Action item: Check each line of the data, and copy those where "code" appears.

[User interface change data]
►

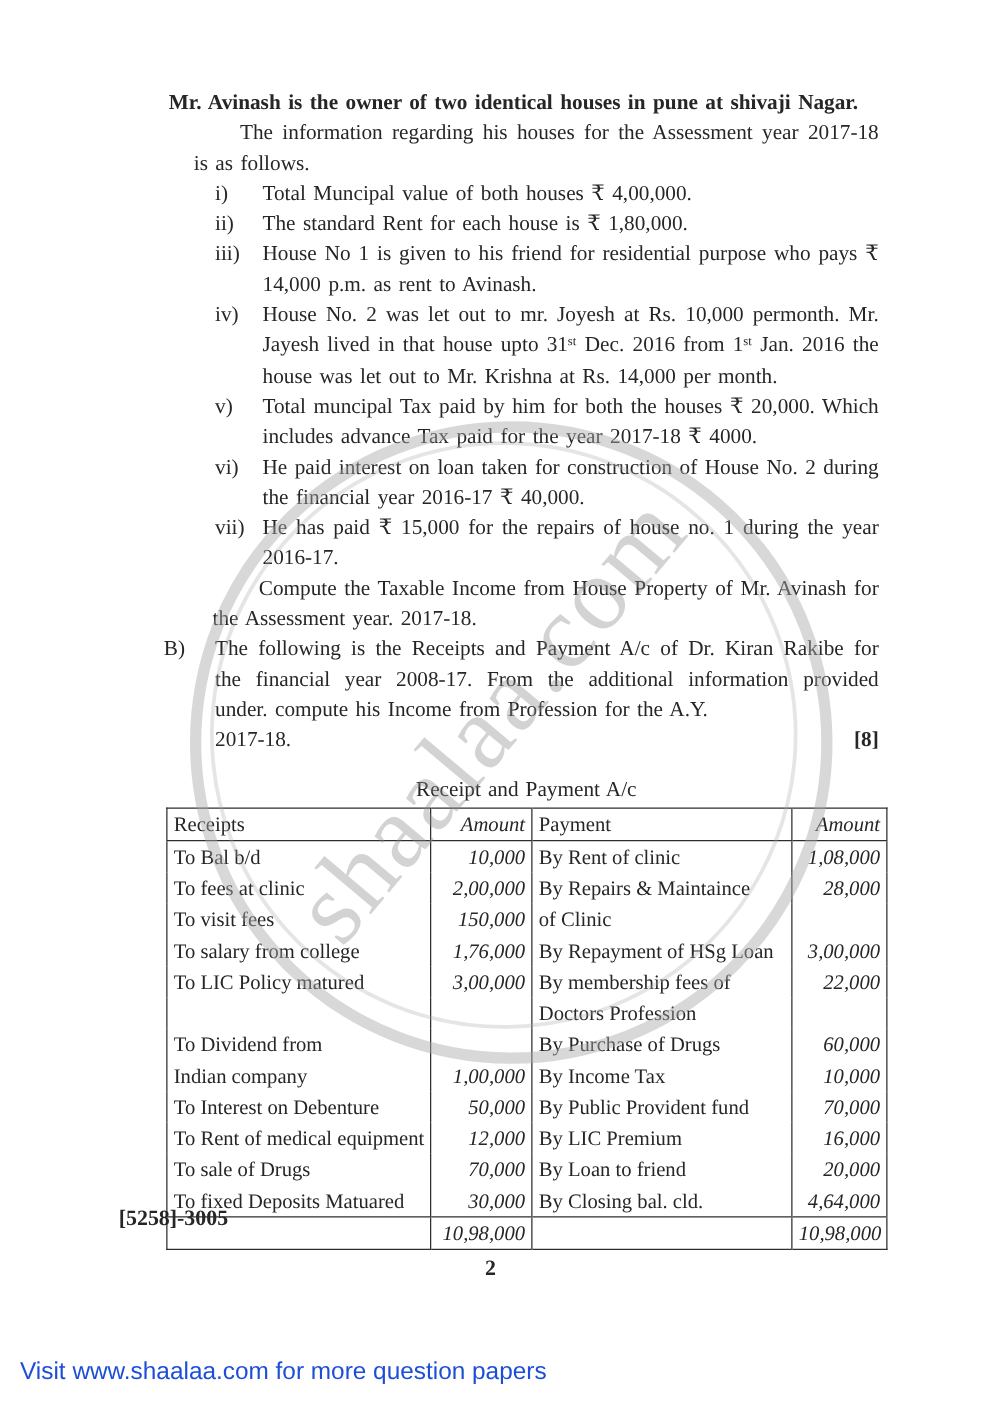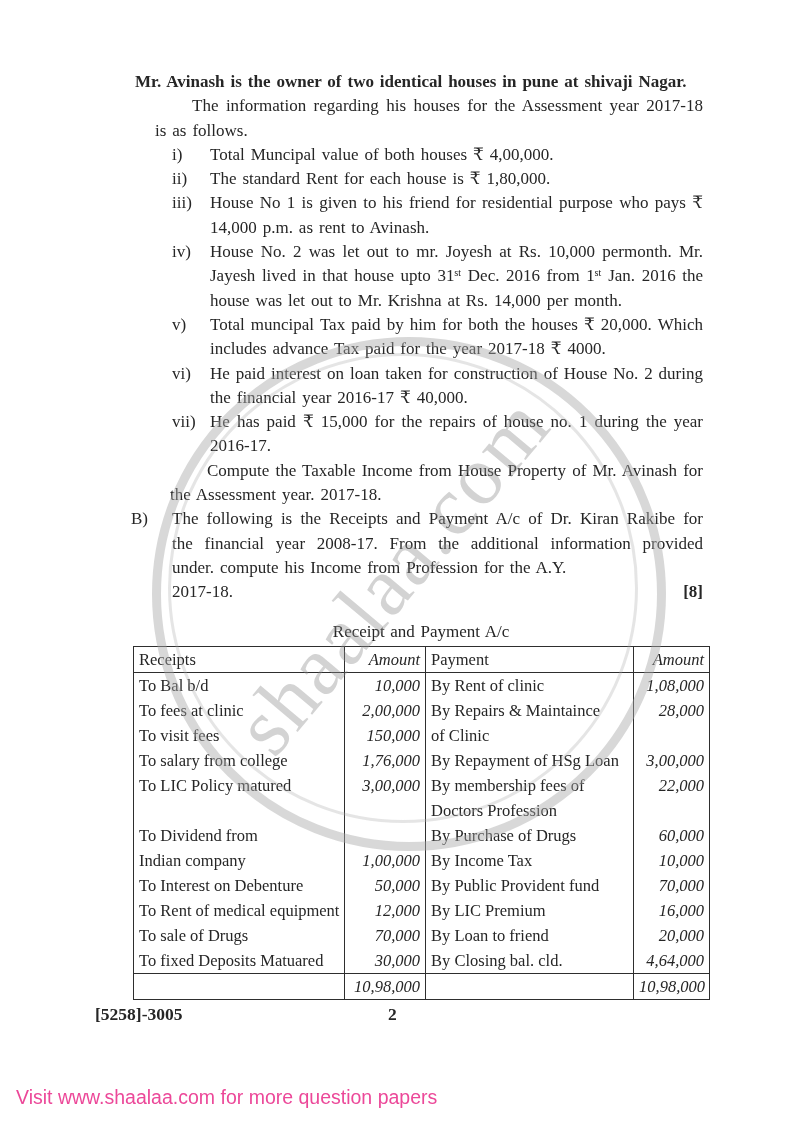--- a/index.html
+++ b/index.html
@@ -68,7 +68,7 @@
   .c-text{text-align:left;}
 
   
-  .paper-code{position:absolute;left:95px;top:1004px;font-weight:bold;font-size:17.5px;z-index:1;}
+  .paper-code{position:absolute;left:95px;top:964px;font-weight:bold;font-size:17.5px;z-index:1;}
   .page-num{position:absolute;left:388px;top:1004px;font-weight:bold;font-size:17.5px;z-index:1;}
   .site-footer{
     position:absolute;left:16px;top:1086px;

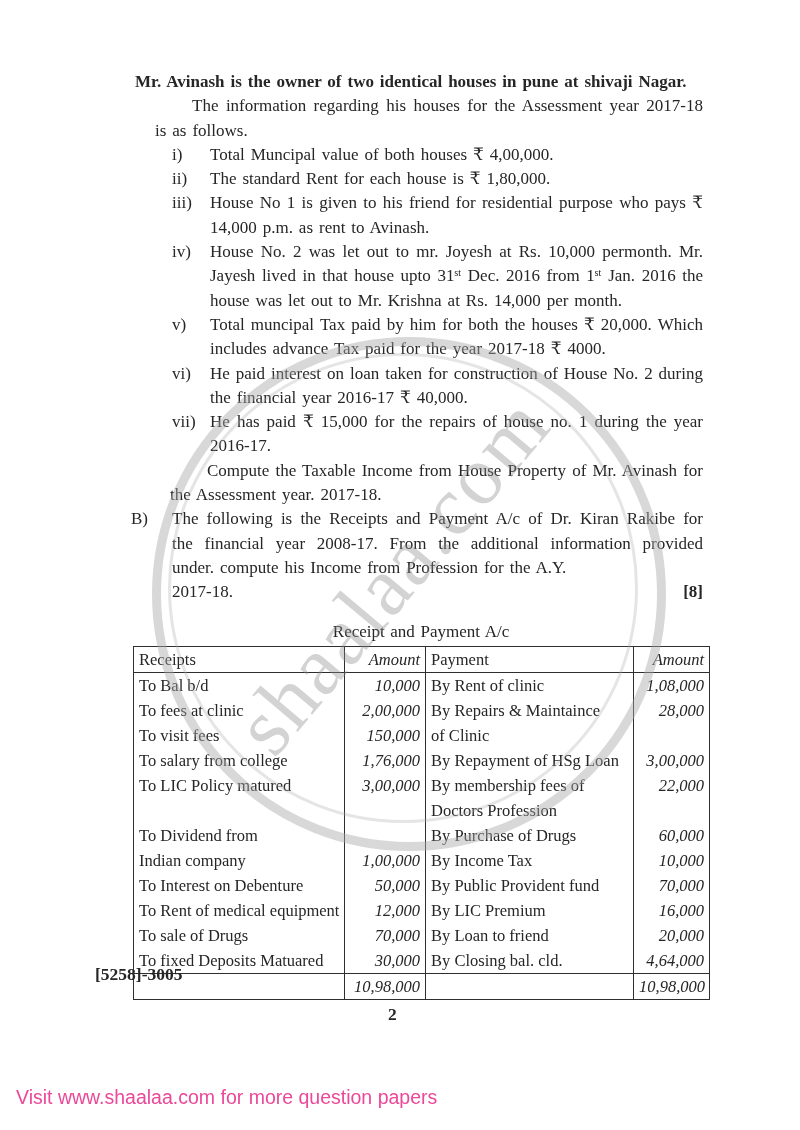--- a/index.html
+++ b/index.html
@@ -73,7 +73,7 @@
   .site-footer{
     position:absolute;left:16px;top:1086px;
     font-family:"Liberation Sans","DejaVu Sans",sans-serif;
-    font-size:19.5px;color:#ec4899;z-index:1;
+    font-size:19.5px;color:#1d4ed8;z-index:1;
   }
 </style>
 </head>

◄
►

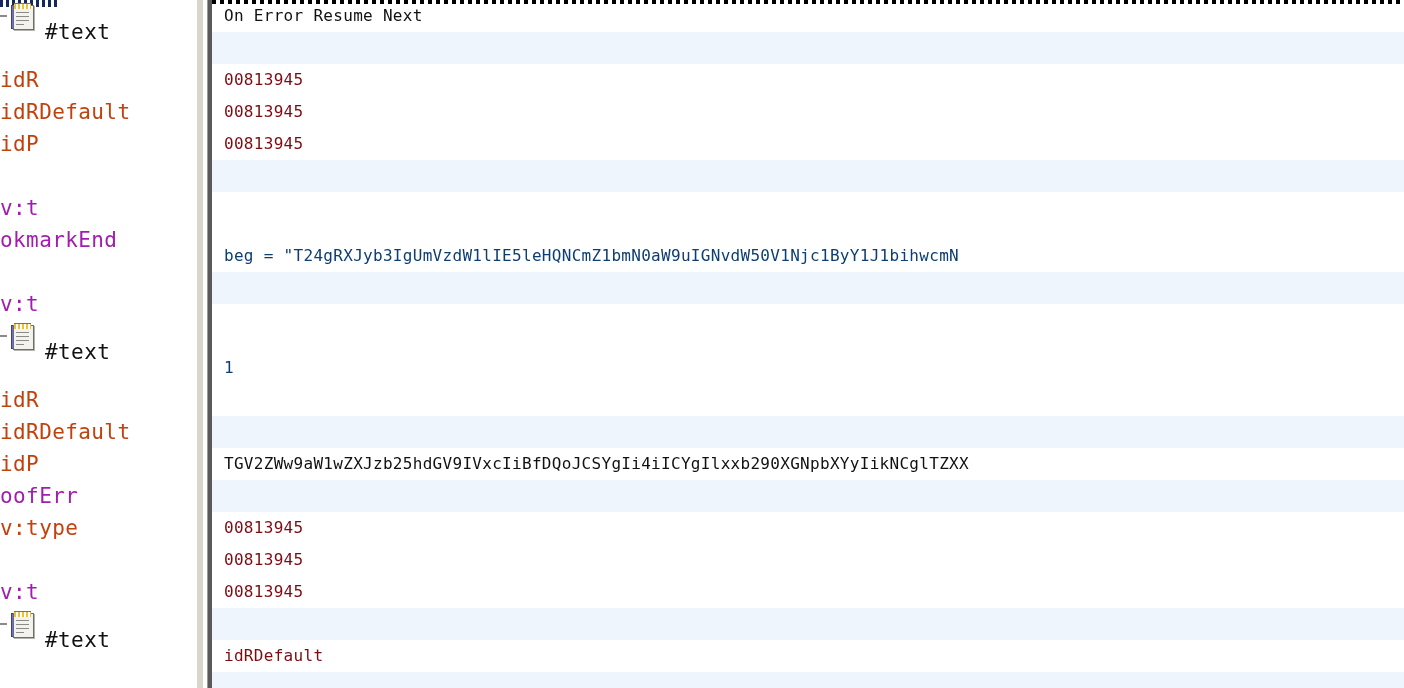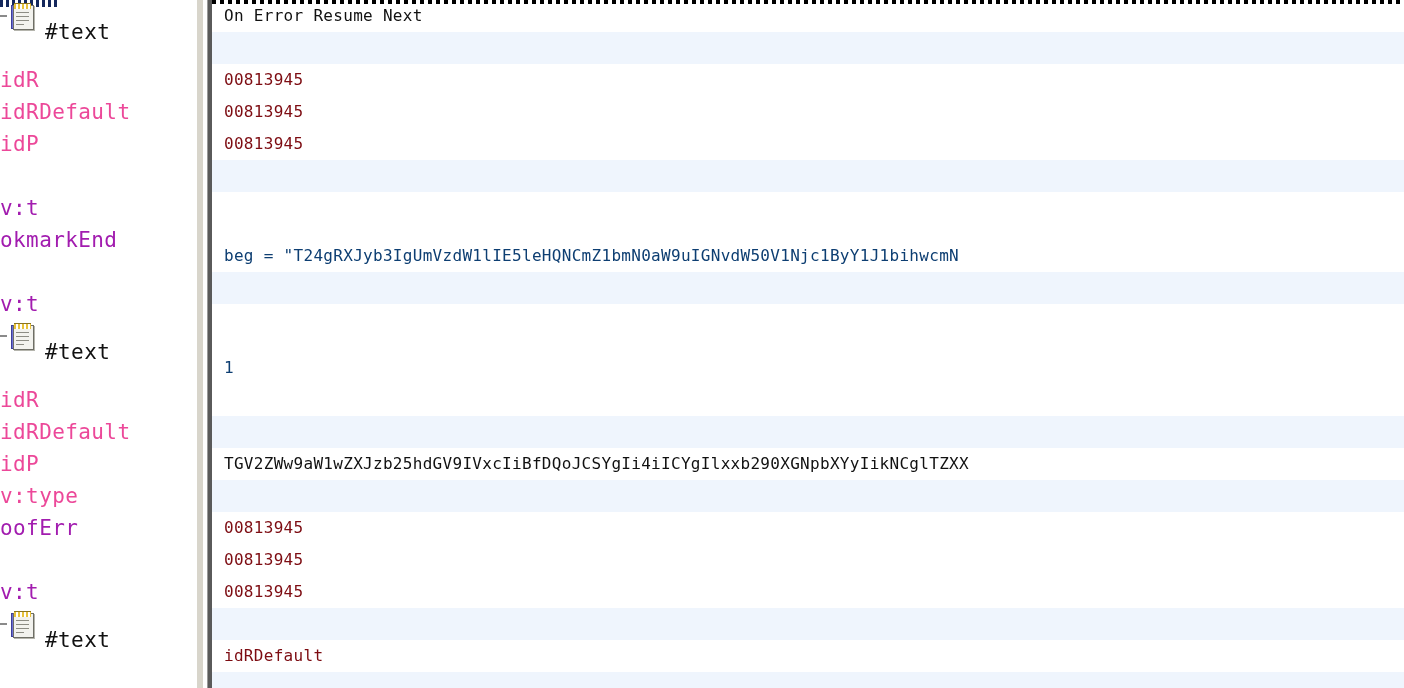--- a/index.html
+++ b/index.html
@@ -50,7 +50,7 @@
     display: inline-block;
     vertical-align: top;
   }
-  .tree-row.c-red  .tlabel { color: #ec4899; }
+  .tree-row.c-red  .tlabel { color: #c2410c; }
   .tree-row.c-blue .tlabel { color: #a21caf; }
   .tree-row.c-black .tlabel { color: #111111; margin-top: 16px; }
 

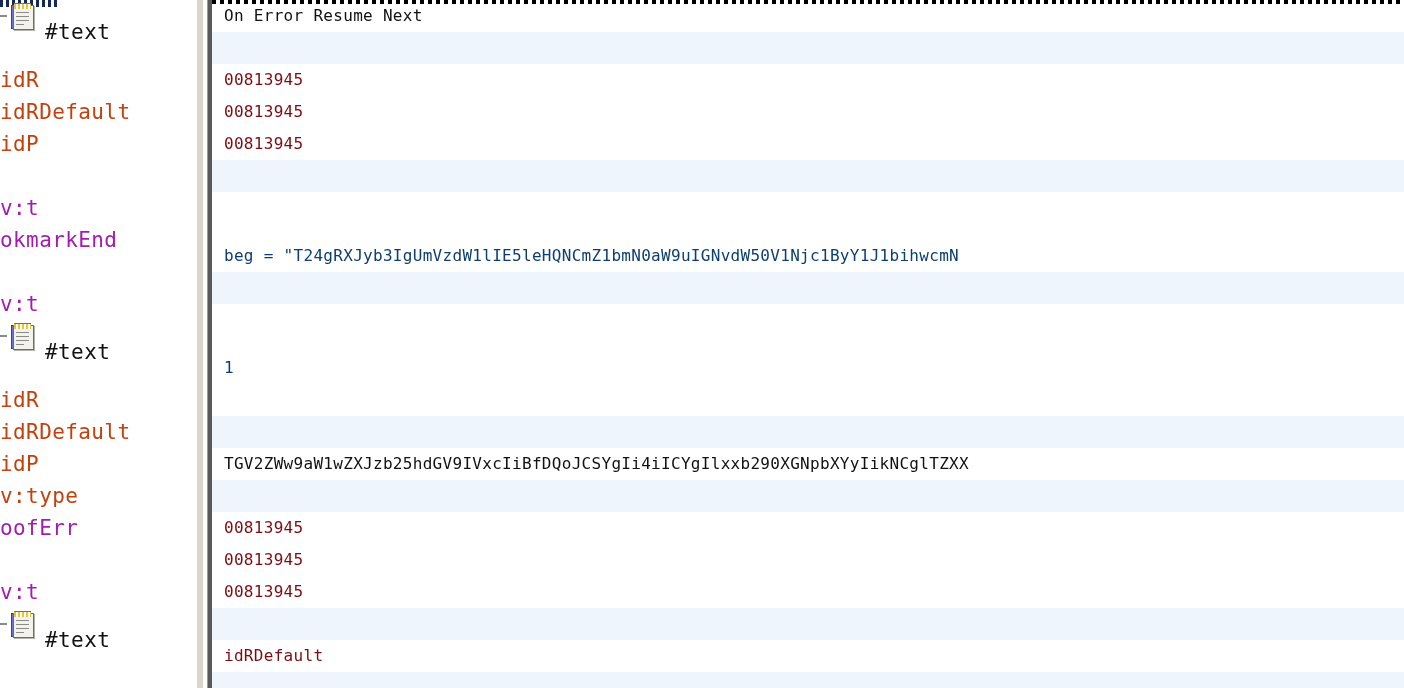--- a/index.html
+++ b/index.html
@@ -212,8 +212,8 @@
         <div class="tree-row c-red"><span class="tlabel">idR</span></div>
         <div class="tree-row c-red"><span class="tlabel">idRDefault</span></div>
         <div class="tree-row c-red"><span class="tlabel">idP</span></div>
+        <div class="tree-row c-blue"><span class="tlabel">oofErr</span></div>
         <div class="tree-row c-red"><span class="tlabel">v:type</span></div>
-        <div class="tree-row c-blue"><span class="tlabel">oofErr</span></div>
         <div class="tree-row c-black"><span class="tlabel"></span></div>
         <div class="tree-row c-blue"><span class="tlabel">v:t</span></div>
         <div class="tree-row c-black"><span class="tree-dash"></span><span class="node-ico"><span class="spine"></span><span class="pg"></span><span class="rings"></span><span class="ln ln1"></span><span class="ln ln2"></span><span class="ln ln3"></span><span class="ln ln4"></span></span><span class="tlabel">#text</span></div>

◄

Task solution:
-  .paper-code{position:absolute;left:95px;top:1004px;font-weight:bold;font-size:17.5px;z-index:1;}
+  .paper-code{position:absolute;left:95px;top:964px;font-weight:bold;font-size:17.5px;z-index:1;}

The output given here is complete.